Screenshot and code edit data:
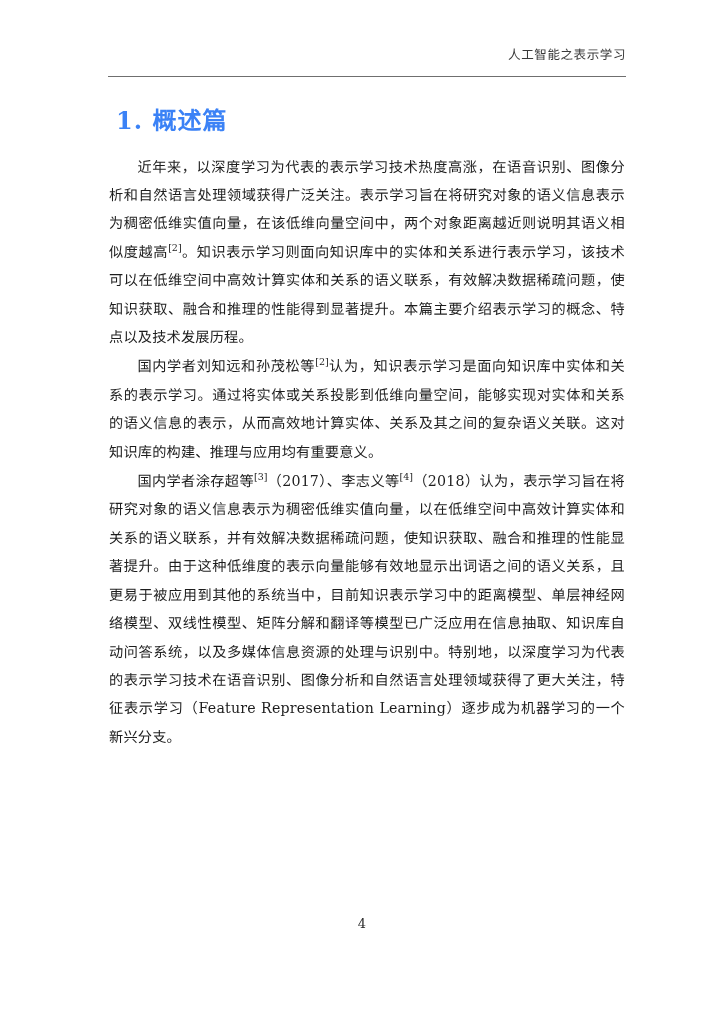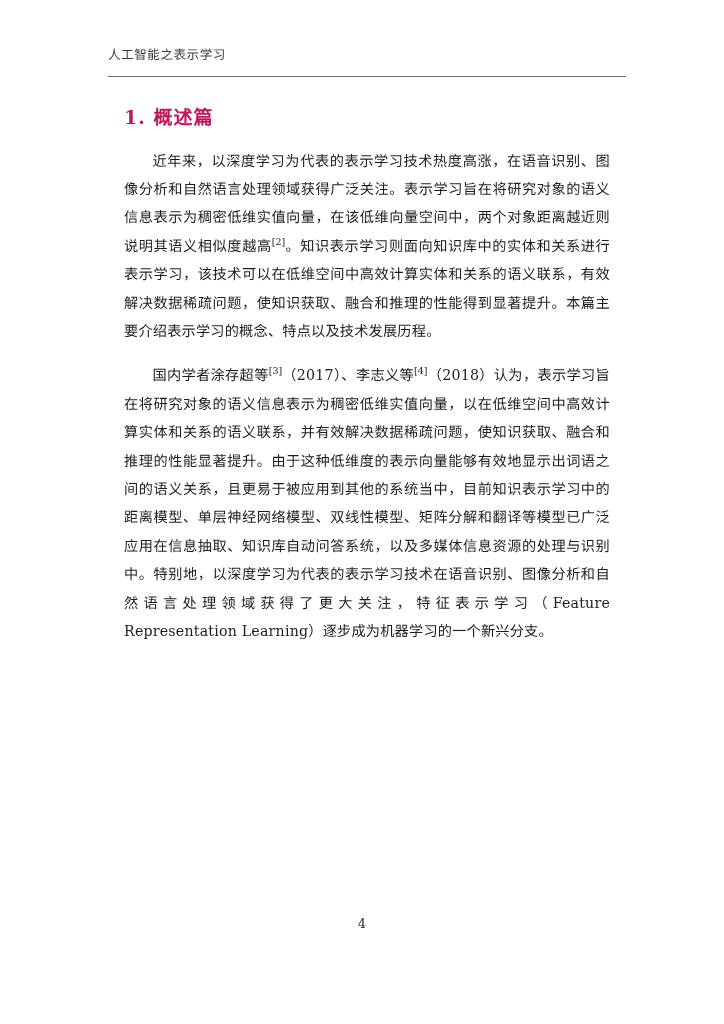--- a/index.html
+++ b/index.html
@@ -29,7 +29,7 @@
     top: 44px;
     left: 108px;
     width: 518px;
-    text-align: left;
+    text-align: right;
     font-size: 12.5px;
     letter-spacing: 0.6px;
     color: #3a3a3a;

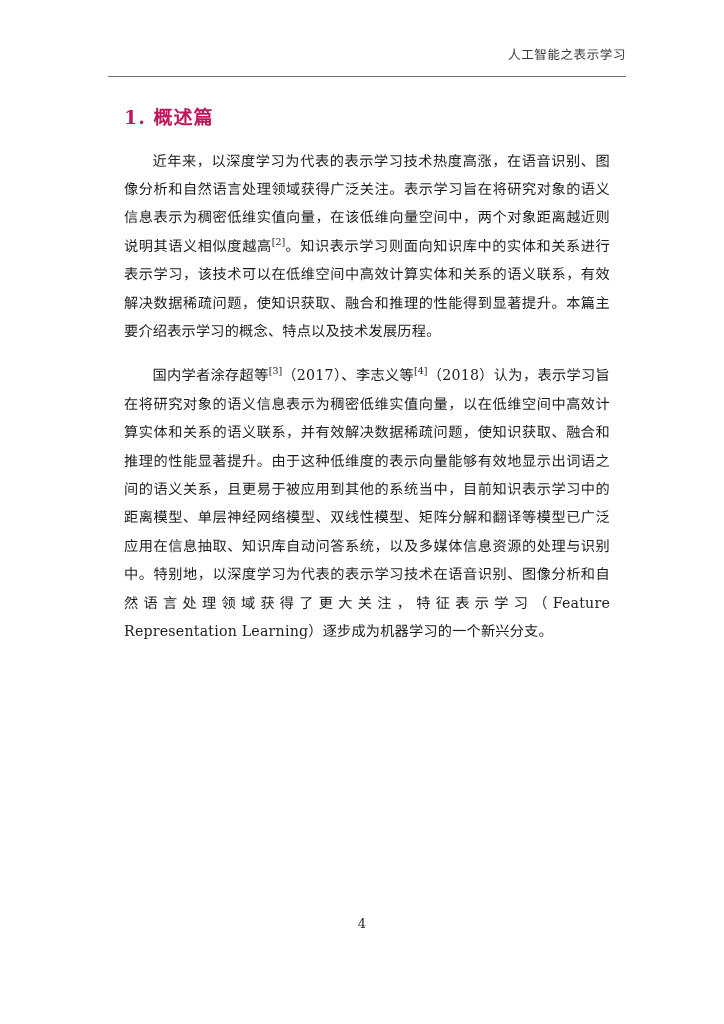--- a/index.html
+++ b/index.html
@@ -53,11 +53,11 @@
   }
 
   h1.chapter-title {
-    margin: 0 0 14px 16px;
+    margin: 0 0 14px 8px;
     font-family: "DejaVu Sans", "Liberation Sans", sans-serif;
-    font-size: 19px;
+    font-size: 24px;
     font-weight: bold;
-    color: #be185d;
+    color: #3b82f6;
     letter-spacing: 1px;
     line-height: 1.4;
   }

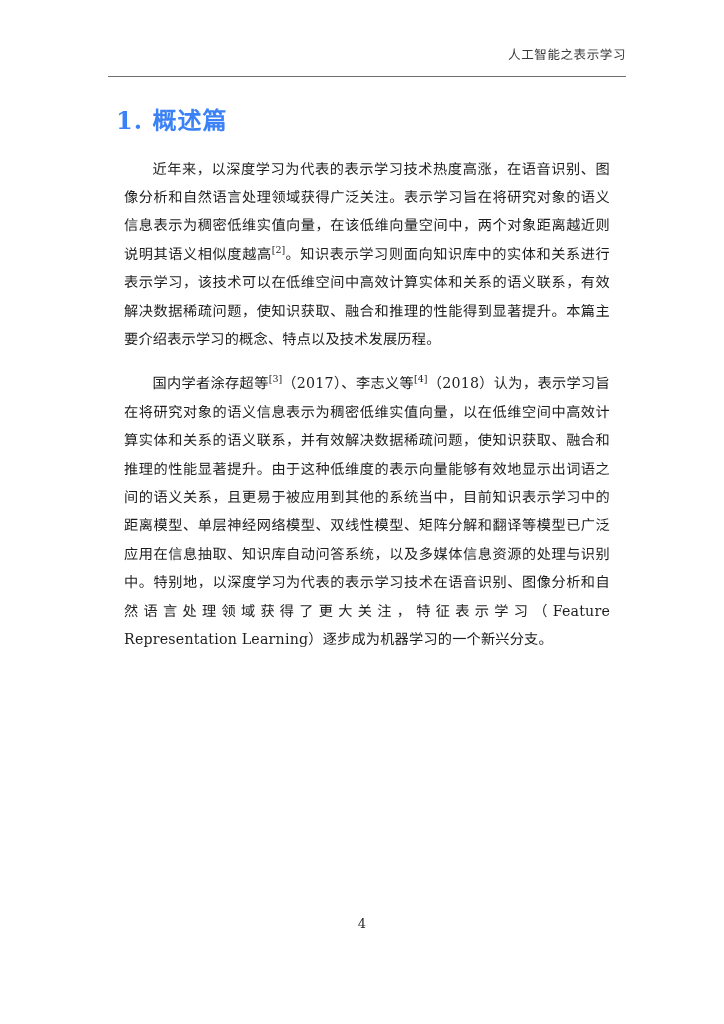--- a/index.html
+++ b/index.html
@@ -79,7 +79,7 @@
   }
 
   p.body-par {
-    margin: 16px;
+    margin: 1px;
     font-size: 14.2px;
     line-height: 28.4px;
     text-align: justify;

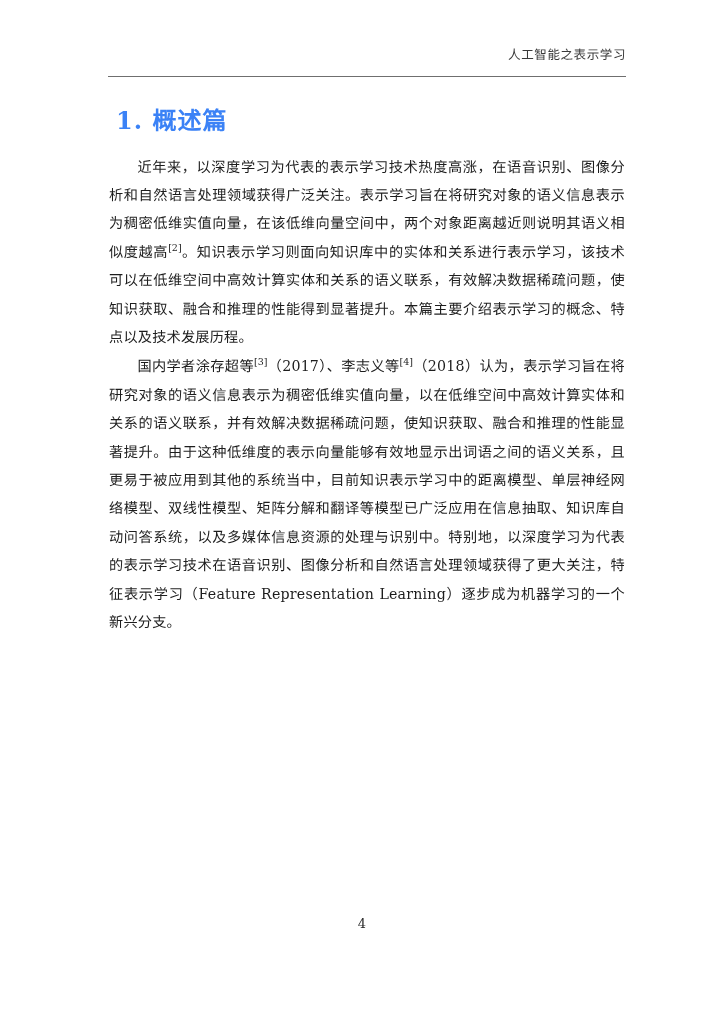--- a/index.html
+++ b/index.html
@@ -132,6 +132,9 @@
 
 
 
+    <p class="body-par">
+      <span>国内学者刘知远和孙茂松等</span><sup class="cite">[2]</sup><span>认为，知识表示学习是面向知识库中实体和关系的表示学习。通过将实体或关系投影到低维向量空间，能够实现对实体和关系的语义信息的表示，从而高效地计算实体、关系及其之间的复杂语义关联。这对知识库的构建、推理与应用均有重要意义。</span>
+    </p>
 
     <p class="body-par">
       <span>国内学者涂存超等</span><sup class="cite">[3]</sup><span>（2017）、李志义等</span><sup class="cite">[4]</sup><span>（2018）认为，表示学习旨在将研究对象的语义信息表示为稠密低维实值向量，以在低维空间中高效计算实体和关系的语义联系，并有效解决数据稀疏问题，使知识获取、融合和推理的性能显著提升。由于这种低维度的表示向量能够有效地显示出词语之间的语义关系，且更易于被应用到其他的系统当中，目前知识表示学习中的距离模型、单层神经网络模型、双线性模型、矩阵分解和翻译等模型已广泛应用在信息抽取、知识库自动问答系统，以及多媒体信息资源的处理与识别中。特别地，以深度学习为代表的表示学习技术在语音识别、图像分析和自然语言处理领域获得了更大关注，特征表示学习（Feature Representation Learning）逐步成为机器学习的一个新兴分支。</span>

**TASK OBJECTIVE**. Every entry must be written out exactly, with all pictures left out.

**ANSWER SPACE**.
--- a/index.html
+++ b/index.html
@@ -29,7 +29,7 @@
     top: 44px;
     left: 108px;
     width: 518px;
-    text-align: left;
+    text-align: right;
     font-size: 12.5px;
     letter-spacing: 0.6px;
     color: #3a3a3a;

--- a/index.html
+++ b/index.html
@@ -53,11 +53,11 @@
   }
 
   h1.chapter-title {
-    margin: 0 0 14px 16px;
+    margin: 0 0 14px 8px;
     font-family: "DejaVu Sans", "Liberation Sans", sans-serif;
-    font-size: 19px;
+    font-size: 24px;
     font-weight: bold;
-    color: #be185d;
+    color: #3b82f6;
     letter-spacing: 1px;
     line-height: 1.4;
   }

--- a/index.html
+++ b/index.html
@@ -79,7 +79,7 @@
   }
 
   p.body-par {
-    margin: 16px;
+    margin: 1px;
     font-size: 14.2px;
     line-height: 28.4px;
     text-align: justify;

--- a/index.html
+++ b/index.html
@@ -132,6 +132,9 @@
 
 
 
+    <p class="body-par">
+      <span>国内学者刘知远和孙茂松等</span><sup class="cite">[2]</sup><span>认为，知识表示学习是面向知识库中实体和关系的表示学习。通过将实体或关系投影到低维向量空间，能够实现对实体和关系的语义信息的表示，从而高效地计算实体、关系及其之间的复杂语义关联。这对知识库的构建、推理与应用均有重要意义。</span>
+    </p>
 
     <p class="body-par">
       <span>国内学者涂存超等</span><sup class="cite">[3]</sup><span>（2017）、李志义等</span><sup class="cite">[4]</sup><span>（2018）认为，表示学习旨在将研究对象的语义信息表示为稠密低维实值向量，以在低维空间中高效计算实体和关系的语义联系，并有效解决数据稀疏问题，使知识获取、融合和推理的性能显著提升。由于这种低维度的表示向量能够有效地显示出词语之间的语义关系，且更易于被应用到其他的系统当中，目前知识表示学习中的距离模型、单层神经网络模型、双线性模型、矩阵分解和翻译等模型已广泛应用在信息抽取、知识库自动问答系统，以及多媒体信息资源的处理与识别中。特别地，以深度学习为代表的表示学习技术在语音识别、图像分析和自然语言处理领域获得了更大关注，特征表示学习（Feature Representation Learning）逐步成为机器学习的一个新兴分支。</span>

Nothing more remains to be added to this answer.